▶ **EXTRACTED DATA**
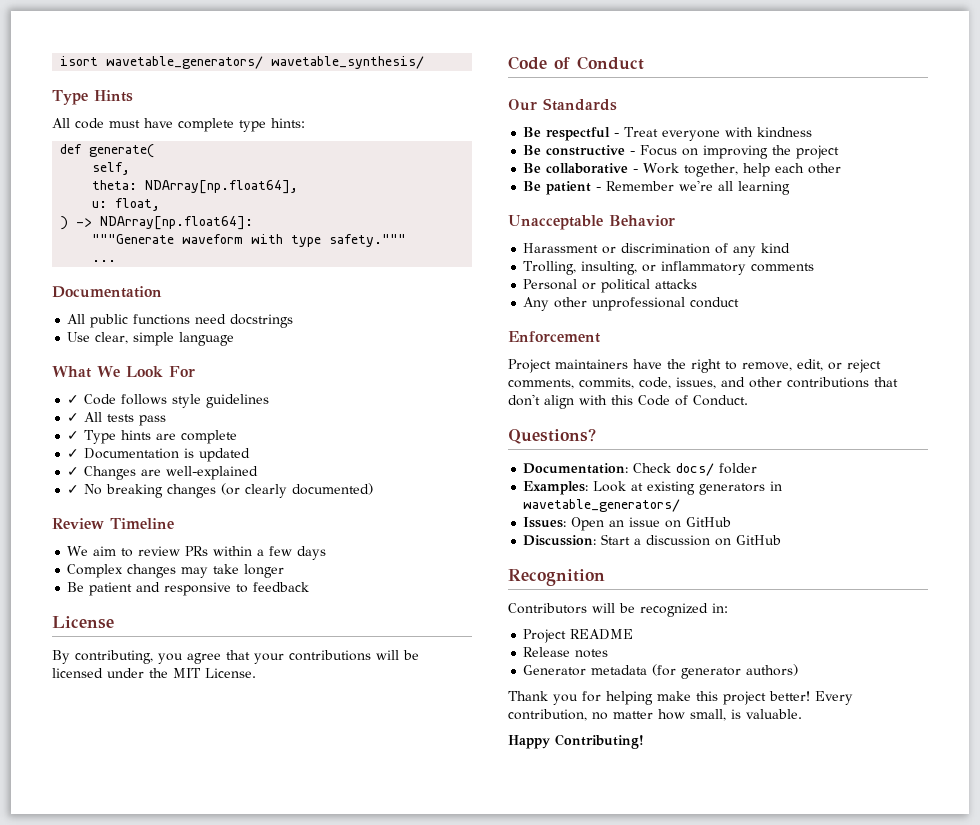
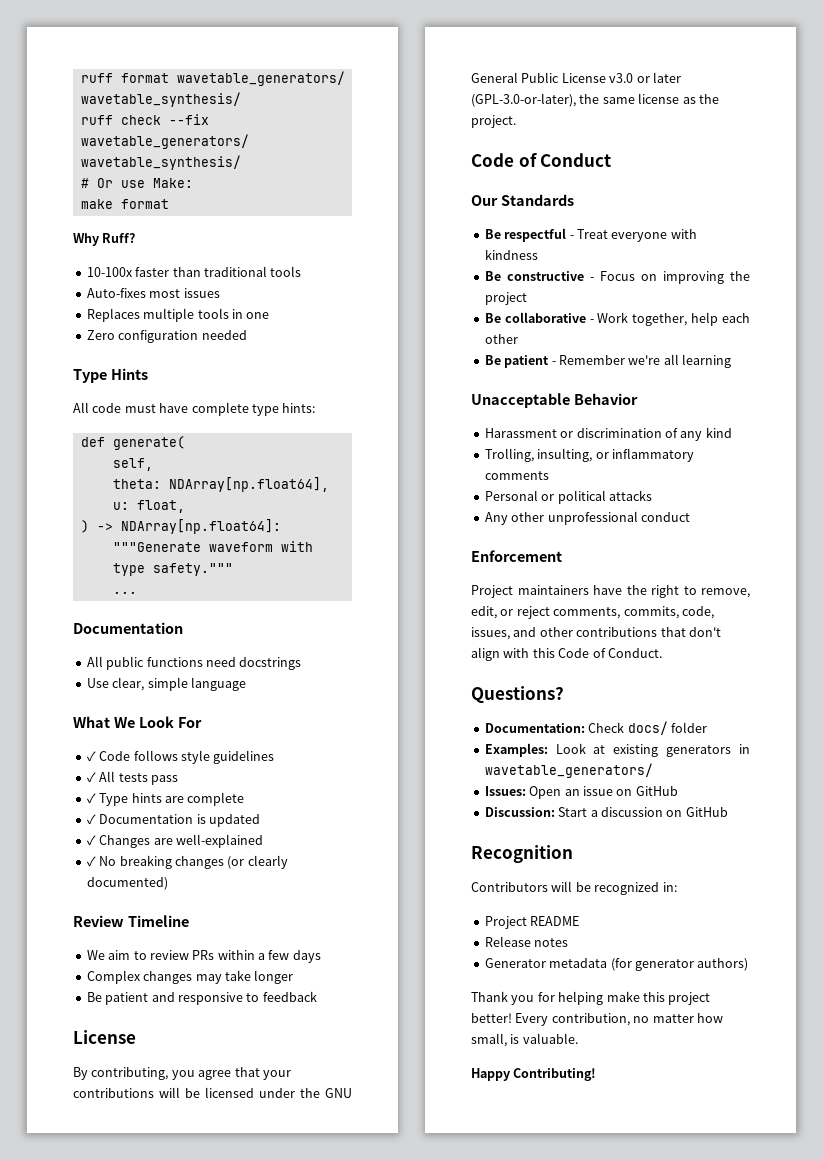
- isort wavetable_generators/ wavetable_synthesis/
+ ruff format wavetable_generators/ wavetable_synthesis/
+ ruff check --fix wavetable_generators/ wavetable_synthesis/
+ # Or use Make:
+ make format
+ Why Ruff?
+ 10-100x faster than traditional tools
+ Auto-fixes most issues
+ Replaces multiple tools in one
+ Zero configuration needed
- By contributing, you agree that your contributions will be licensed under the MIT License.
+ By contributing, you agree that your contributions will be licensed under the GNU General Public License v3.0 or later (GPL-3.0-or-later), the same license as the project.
--
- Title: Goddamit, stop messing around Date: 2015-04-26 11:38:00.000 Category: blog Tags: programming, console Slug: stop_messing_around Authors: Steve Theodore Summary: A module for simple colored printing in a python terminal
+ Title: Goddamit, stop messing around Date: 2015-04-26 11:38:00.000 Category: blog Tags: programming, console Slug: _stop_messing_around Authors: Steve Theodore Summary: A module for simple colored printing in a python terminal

▶ **WORK TASK**
Give back, word for word, only the lines above from the line holding "- isort wavetable_generators/" to the line holding "as the project.", both included.

▶ **OUTPUT OF THE TASK**
- isort wavetable_generators/ wavetable_synthesis/
+ ruff format wavetable_generators/ wavetable_synthesis/
+ ruff check --fix wavetable_generators/ wavetable_synthesis/
+ # Or use Make:
+ make format
+ Why Ruff?
+ 10-100x faster than traditional tools
+ Auto-fixes most issues
+ Replaces multiple tools in one
+ Zero configuration needed
- By contributing, you agree that your contributions will be licensed under the MIT License.
+ By contributing, you agree that your contributions will be licensed under the GNU General Public License v3.0 or later (GPL-3.0-or-later), the same license as the project.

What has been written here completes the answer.